[Structured diff data]
:::

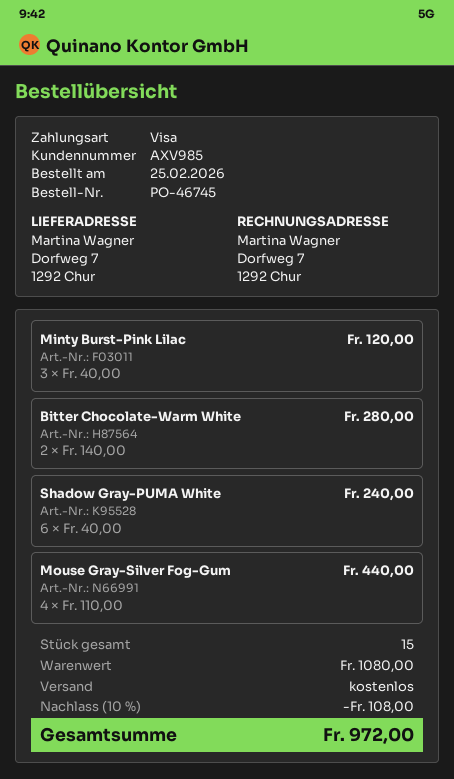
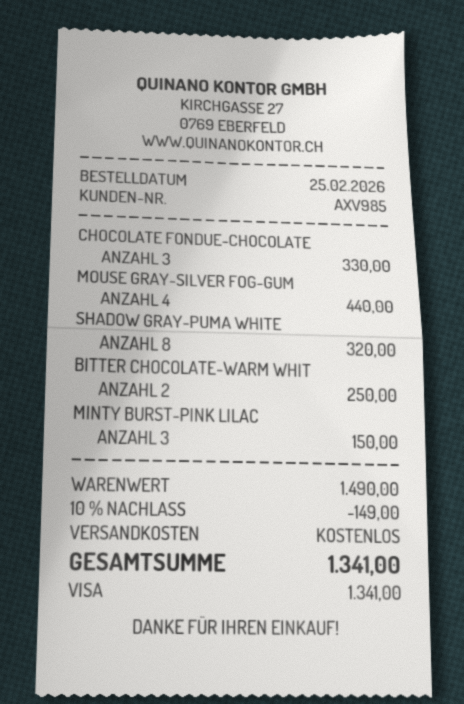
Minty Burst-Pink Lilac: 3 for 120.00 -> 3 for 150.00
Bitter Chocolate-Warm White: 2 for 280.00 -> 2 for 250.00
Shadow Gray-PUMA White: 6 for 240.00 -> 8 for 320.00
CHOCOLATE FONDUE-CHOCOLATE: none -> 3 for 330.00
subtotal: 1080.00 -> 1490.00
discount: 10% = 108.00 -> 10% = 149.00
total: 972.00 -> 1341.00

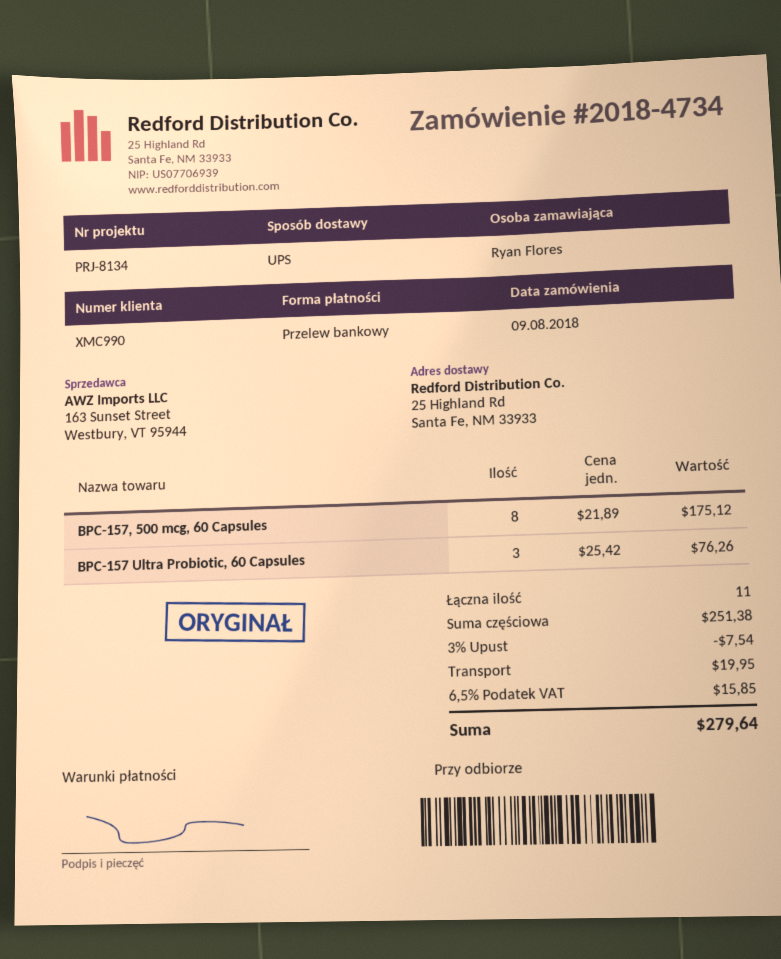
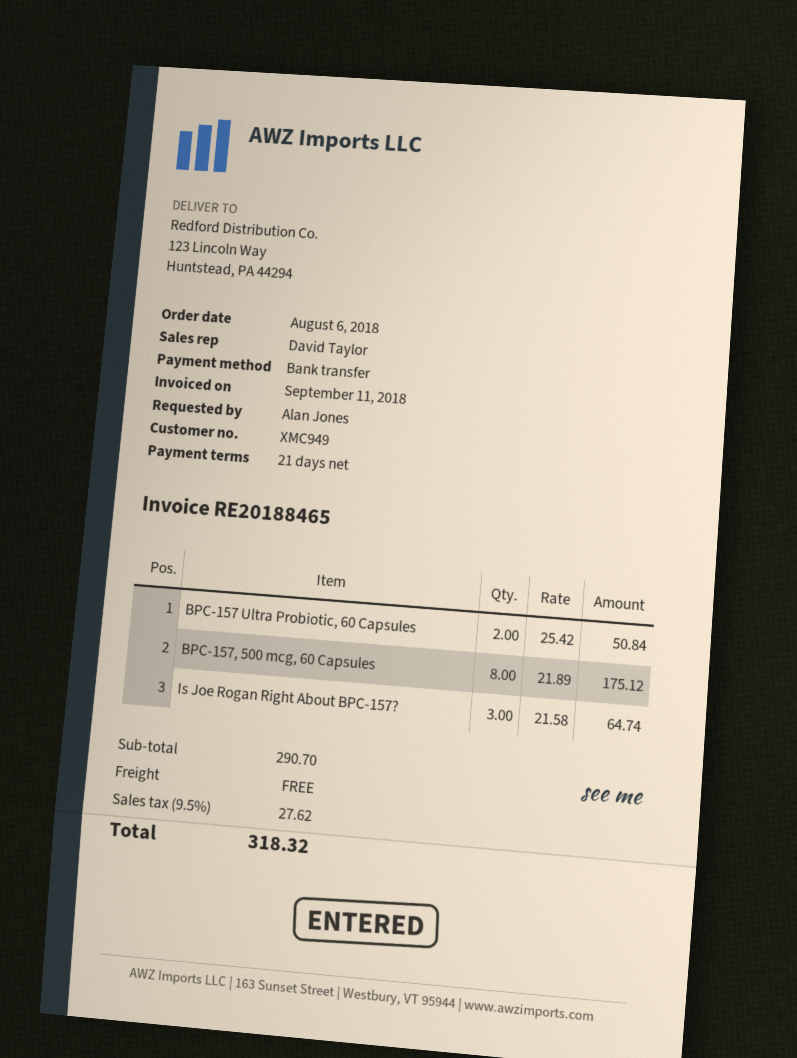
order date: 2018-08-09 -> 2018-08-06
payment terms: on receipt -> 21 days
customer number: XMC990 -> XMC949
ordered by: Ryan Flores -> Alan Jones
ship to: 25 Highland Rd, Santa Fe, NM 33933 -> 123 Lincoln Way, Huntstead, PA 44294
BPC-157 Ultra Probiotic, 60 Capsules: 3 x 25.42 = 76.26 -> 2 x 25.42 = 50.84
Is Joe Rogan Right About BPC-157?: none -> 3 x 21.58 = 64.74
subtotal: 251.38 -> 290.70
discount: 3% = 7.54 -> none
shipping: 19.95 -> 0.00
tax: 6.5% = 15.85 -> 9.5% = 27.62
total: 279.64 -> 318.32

:::

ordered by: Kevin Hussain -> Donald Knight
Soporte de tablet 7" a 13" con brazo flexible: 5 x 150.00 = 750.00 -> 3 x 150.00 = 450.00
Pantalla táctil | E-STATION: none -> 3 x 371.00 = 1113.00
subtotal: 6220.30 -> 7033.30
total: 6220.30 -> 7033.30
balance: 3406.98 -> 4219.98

:::

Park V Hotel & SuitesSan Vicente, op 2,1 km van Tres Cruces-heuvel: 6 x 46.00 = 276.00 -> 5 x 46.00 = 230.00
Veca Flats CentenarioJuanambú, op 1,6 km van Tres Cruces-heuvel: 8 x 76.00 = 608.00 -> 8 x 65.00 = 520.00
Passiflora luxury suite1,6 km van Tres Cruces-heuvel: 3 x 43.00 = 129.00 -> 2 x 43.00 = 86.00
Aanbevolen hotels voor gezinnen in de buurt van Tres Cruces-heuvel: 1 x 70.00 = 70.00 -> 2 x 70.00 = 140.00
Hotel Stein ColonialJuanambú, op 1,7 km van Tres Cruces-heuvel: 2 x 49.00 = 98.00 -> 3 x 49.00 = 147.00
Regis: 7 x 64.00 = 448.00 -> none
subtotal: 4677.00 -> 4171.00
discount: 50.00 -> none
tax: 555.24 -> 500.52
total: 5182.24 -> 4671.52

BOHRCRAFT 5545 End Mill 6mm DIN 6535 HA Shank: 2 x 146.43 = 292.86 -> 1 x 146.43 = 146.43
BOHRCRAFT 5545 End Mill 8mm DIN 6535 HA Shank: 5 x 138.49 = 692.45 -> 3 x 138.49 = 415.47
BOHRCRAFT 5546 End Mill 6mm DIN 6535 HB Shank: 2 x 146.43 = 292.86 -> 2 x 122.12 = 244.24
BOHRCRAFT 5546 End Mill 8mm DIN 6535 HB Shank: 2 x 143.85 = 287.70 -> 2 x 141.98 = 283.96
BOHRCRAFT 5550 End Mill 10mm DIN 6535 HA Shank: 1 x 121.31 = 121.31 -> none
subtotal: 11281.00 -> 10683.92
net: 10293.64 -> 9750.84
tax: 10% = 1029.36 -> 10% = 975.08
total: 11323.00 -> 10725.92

:::

Work item: Your task is to retype the entries verbatim, starting with the line that holds "ordered by: Kevin Hussain -> Donald Knight" and stopping after the line that holds "balance: 3406.98 -> 4219.98".

Output of the task:
ordered by: Kevin Hussain -> Donald Knight
Soporte de tablet 7" a 13" con brazo flexible: 5 x 150.00 = 750.00 -> 3 x 150.00 = 450.00
Pantalla táctil | E-STATION: none -> 3 x 371.00 = 1113.00
subtotal: 6220.30 -> 7033.30
total: 6220.30 -> 7033.30
balance: 3406.98 -> 4219.98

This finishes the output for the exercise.